**Records for the task**
┌──

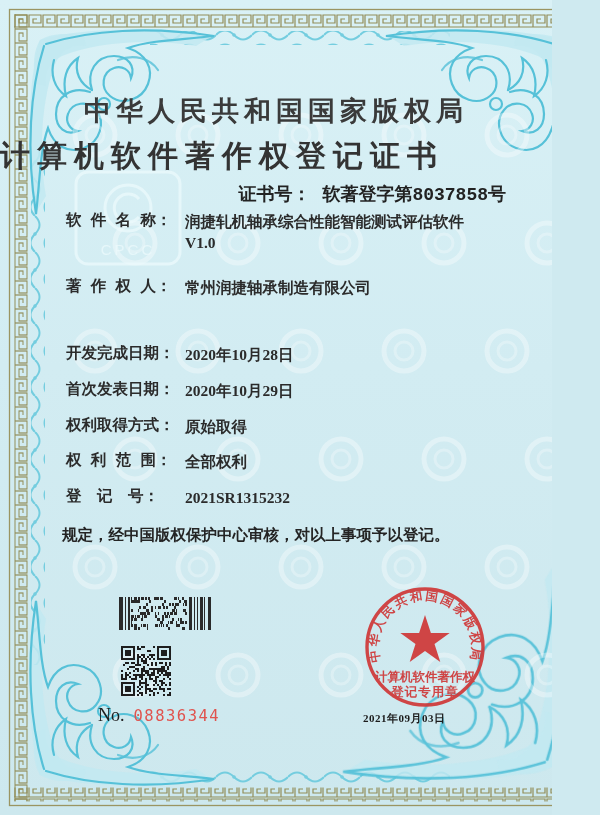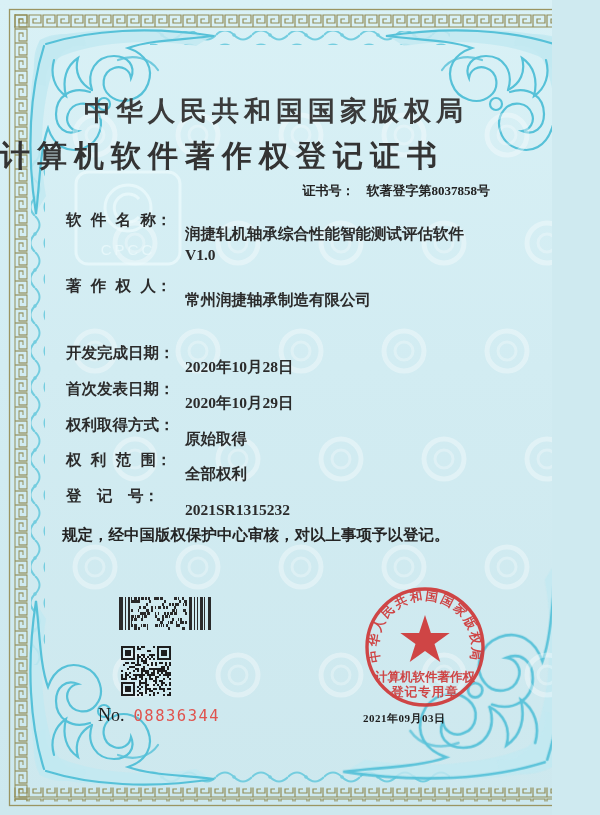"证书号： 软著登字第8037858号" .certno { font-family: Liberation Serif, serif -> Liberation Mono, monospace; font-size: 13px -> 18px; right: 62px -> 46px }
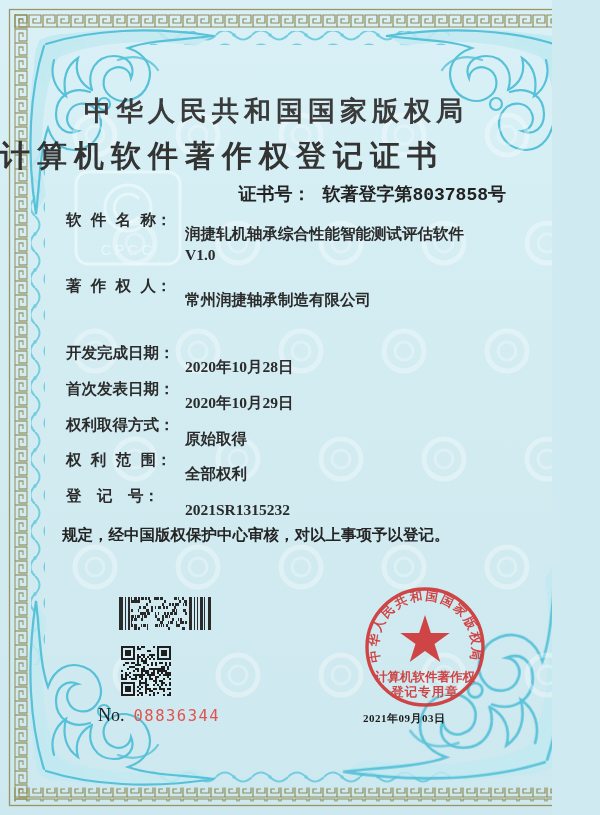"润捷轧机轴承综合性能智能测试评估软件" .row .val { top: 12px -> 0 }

└──
┌──

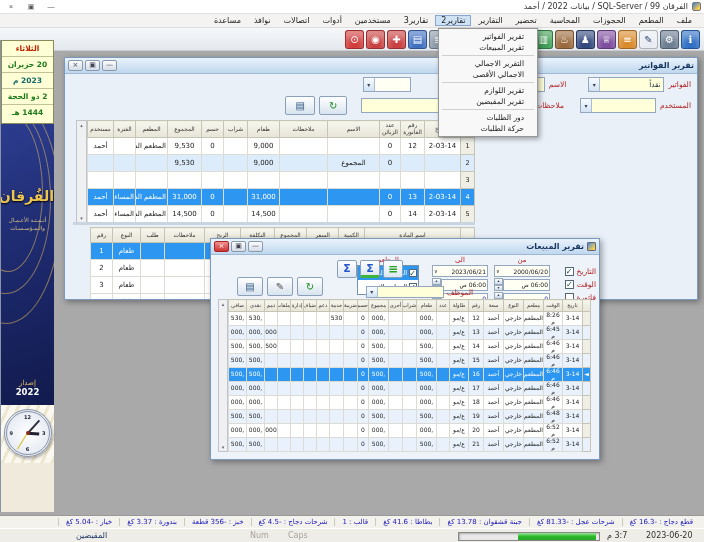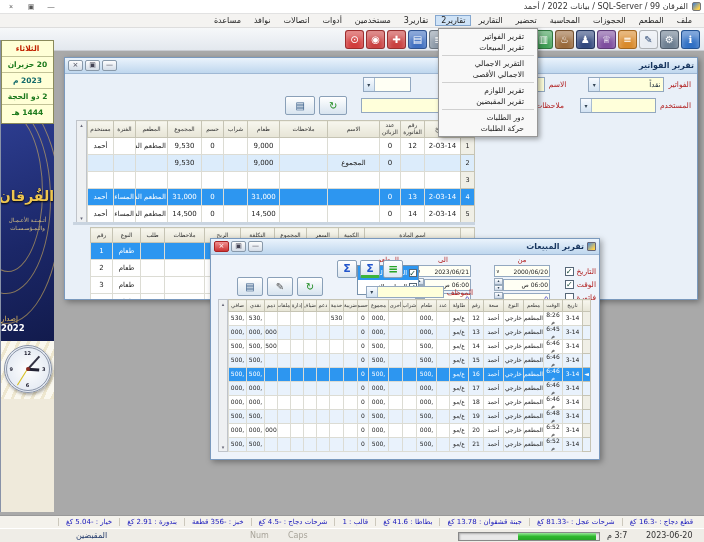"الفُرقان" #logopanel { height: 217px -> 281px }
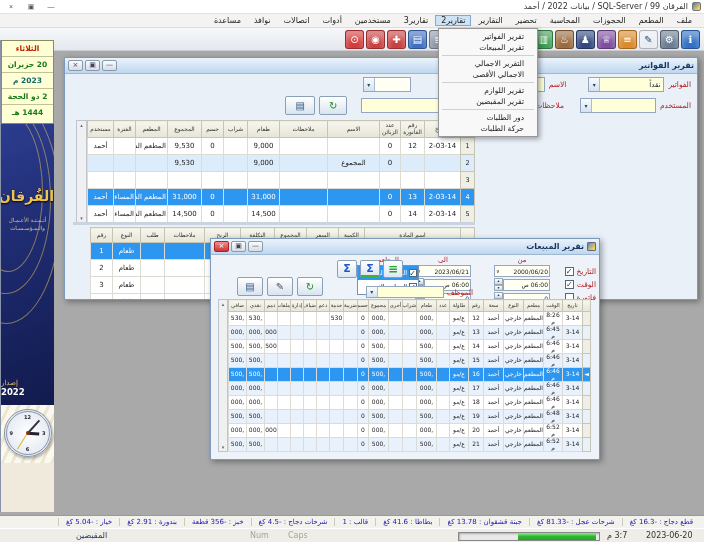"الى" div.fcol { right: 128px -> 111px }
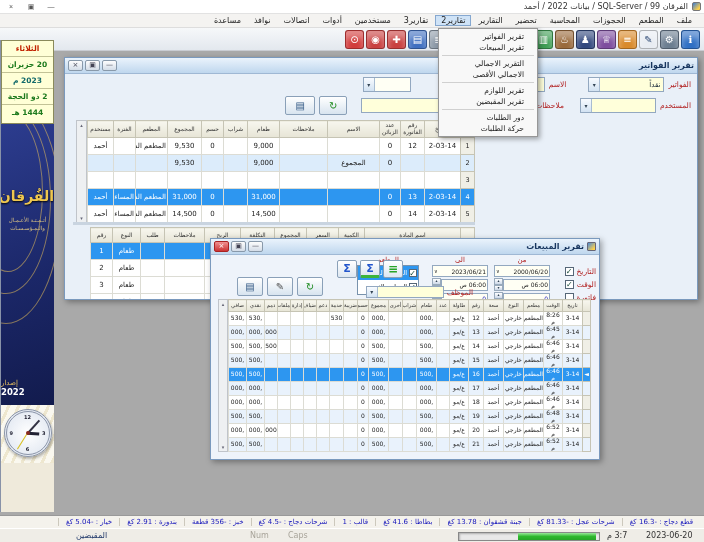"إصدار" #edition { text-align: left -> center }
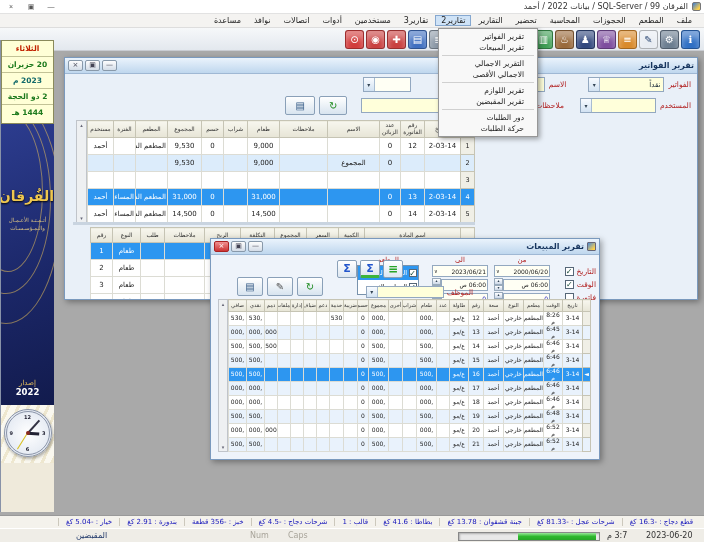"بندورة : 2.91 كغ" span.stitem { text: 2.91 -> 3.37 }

└──

**What you have to do**
Every line above between the one containing "text-align: left ->" and the one containing "text: 2.91 ->", those two included, is to be printed exactly. No pictures go into the copy.

**The completed task**
"إصدار" #edition { text-align: left -> center }
"بندورة : 2.91 كغ" span.stitem { text: 2.91 -> 3.37 }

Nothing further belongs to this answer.